[[ EXCERPTED DATA, beginning ]]
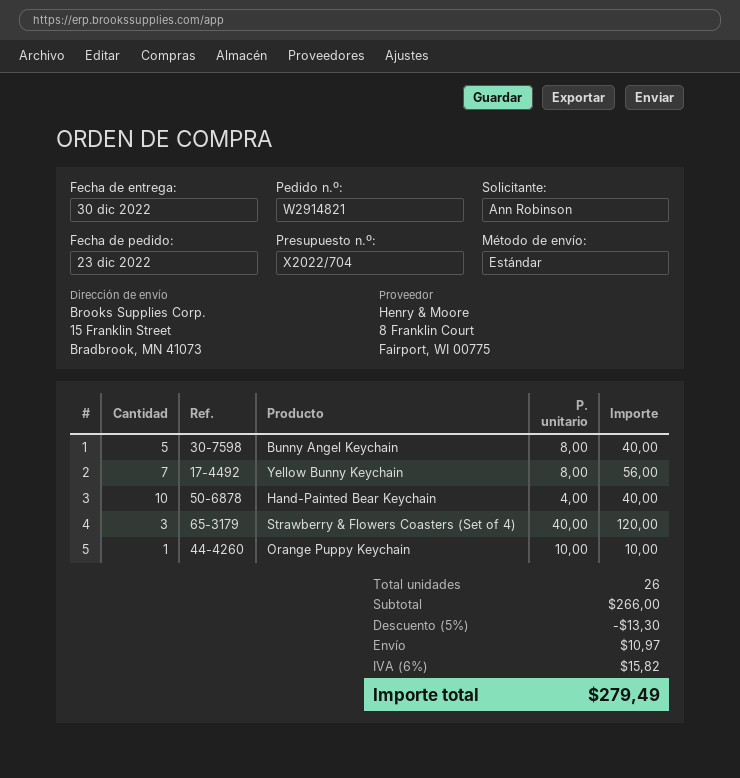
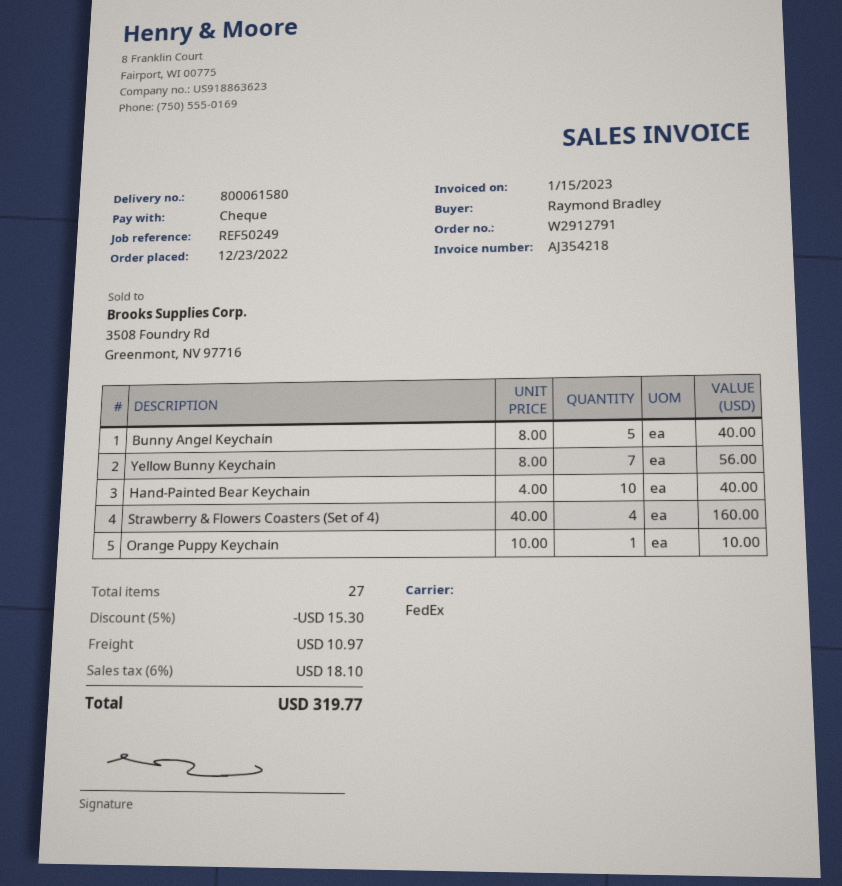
order number: W2914821 -> W2912791
ordered by: Ann Robinson -> Raymond Bradley
shipping method: standard -> FedEx
Strawberry & Flowers Coasters (Set of 4): 3 x 40.00 = 120.00 -> 4 x 40.00 = 160.00
total quantity: 26 -> 27
discount: 5% = 13.30 -> 5% = 15.30
tax: 6% = 15.82 -> 6% = 18.10
total: 279.49 -> 319.77

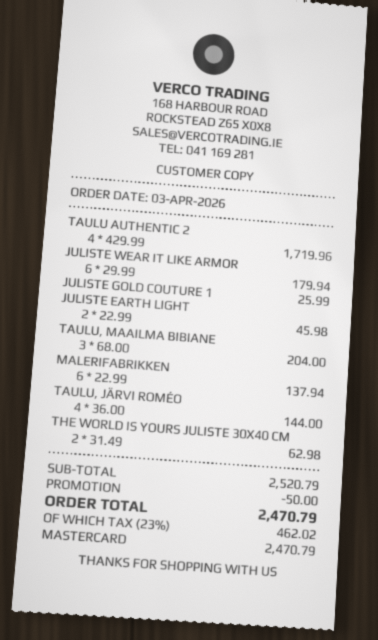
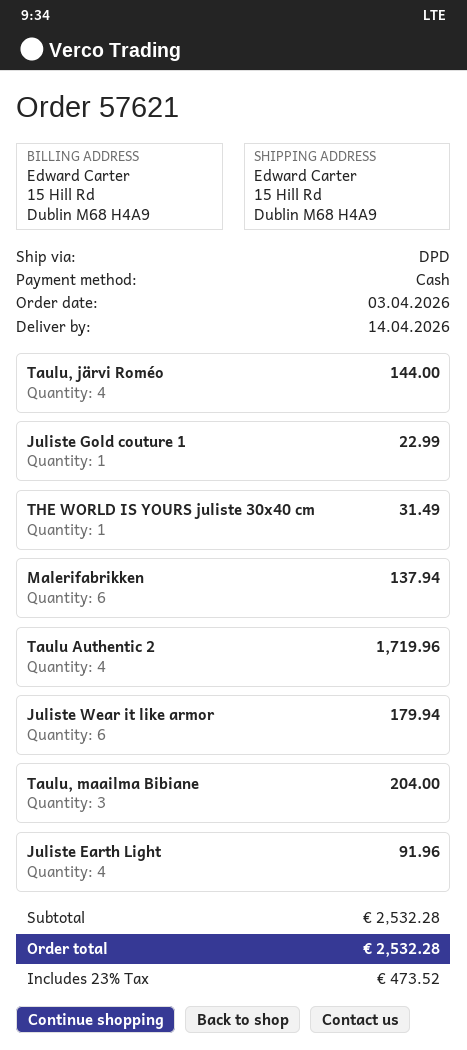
payment method: Mastercard -> cash
JULISTE GOLD COUTURE 1: 1 for 25.99 -> 1 for 22.99
JULISTE EARTH LIGHT: 2 for 45.98 -> 4 for 91.96
THE WORLD IS YOURS JULISTE 30X40 CM: 2 for 62.98 -> 1 for 31.49
subtotal: 2520.79 -> 2532.28
discount: 50.00 -> none
tax: 23% = 462.02 -> 23% = 473.52
total: 2470.79 -> 2532.28

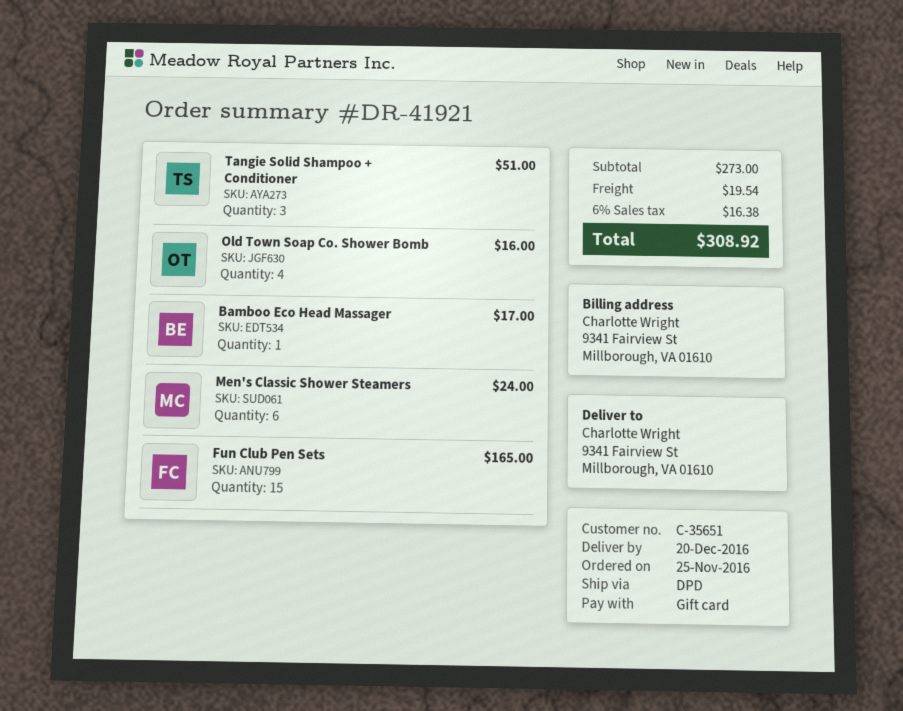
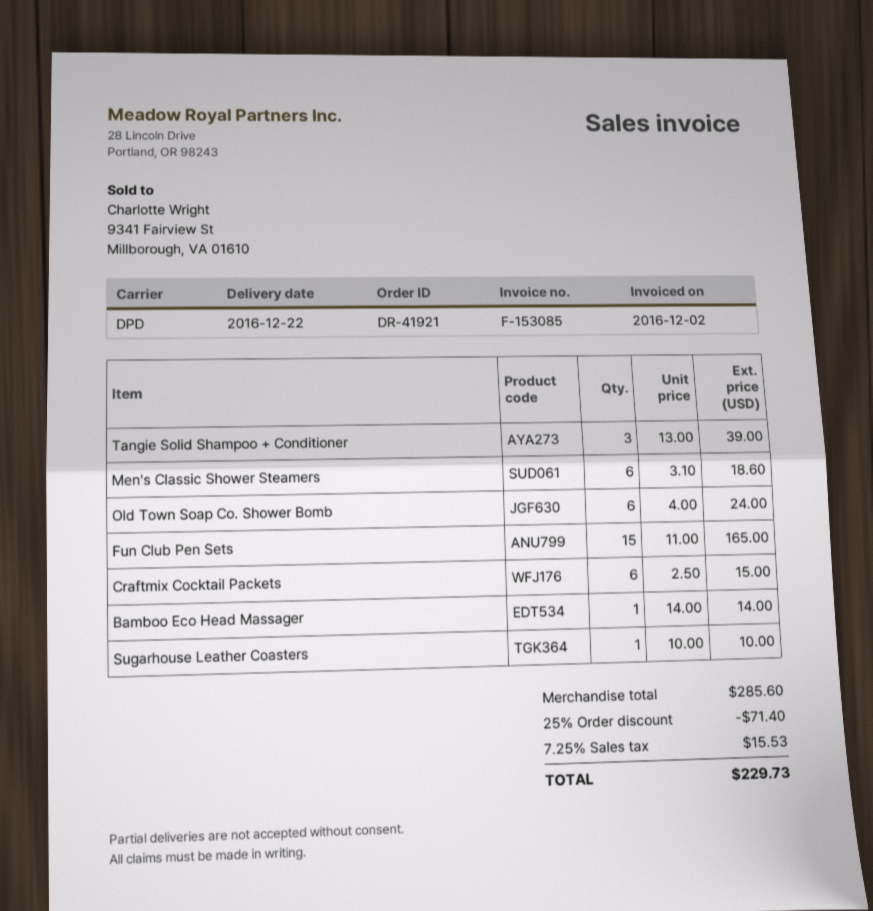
delivery date: 2016-12-20 -> 2016-12-22
Tangie Solid Shampoo + Conditioner: 3 for 51.00 -> 3 for 39.00
Old Town Soap Co. Shower Bomb: 4 for 16.00 -> 6 for 24.00
Bamboo Eco Head Massager: 1 for 17.00 -> 1 for 14.00
Men's Classic Shower Steamers: 6 for 24.00 -> 6 for 18.60
Craftmix Cocktail Packets: none -> 6 for 15.00
Sugarhouse Leather Coasters: none -> 1 for 10.00
subtotal: 273.00 -> 285.60
discount: none -> 25% = 71.40
shipping: 19.54 -> none
tax: 6% = 16.38 -> 7.25% = 15.53
total: 308.92 -> 229.73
[[ EXCERPTED DATA, end ]]
Exclude the pictures from the copy. Retype exactly the lines running from the one containing "JULISTE GOLD COUTURE" through the last line of the listing.

JULISTE GOLD COUTURE 1: 1 for 25.99 -> 1 for 22.99
JULISTE EARTH LIGHT: 2 for 45.98 -> 4 for 91.96
THE WORLD IS YOURS JULISTE 30X40 CM: 2 for 62.98 -> 1 for 31.49
subtotal: 2520.79 -> 2532.28
discount: 50.00 -> none
tax: 23% = 462.02 -> 23% = 473.52
total: 2470.79 -> 2532.28

delivery date: 2016-12-20 -> 2016-12-22
Tangie Solid Shampoo + Conditioner: 3 for 51.00 -> 3 for 39.00
Old Town Soap Co. Shower Bomb: 4 for 16.00 -> 6 for 24.00
Bamboo Eco Head Massager: 1 for 17.00 -> 1 for 14.00
Men's Classic Shower Steamers: 6 for 24.00 -> 6 for 18.60
Craftmix Cocktail Packets: none -> 6 for 15.00
Sugarhouse Leather Coasters: none -> 1 for 10.00
subtotal: 273.00 -> 285.60
discount: none -> 25% = 71.40
shipping: 19.54 -> none
tax: 6% = 16.38 -> 7.25% = 15.53
total: 308.92 -> 229.73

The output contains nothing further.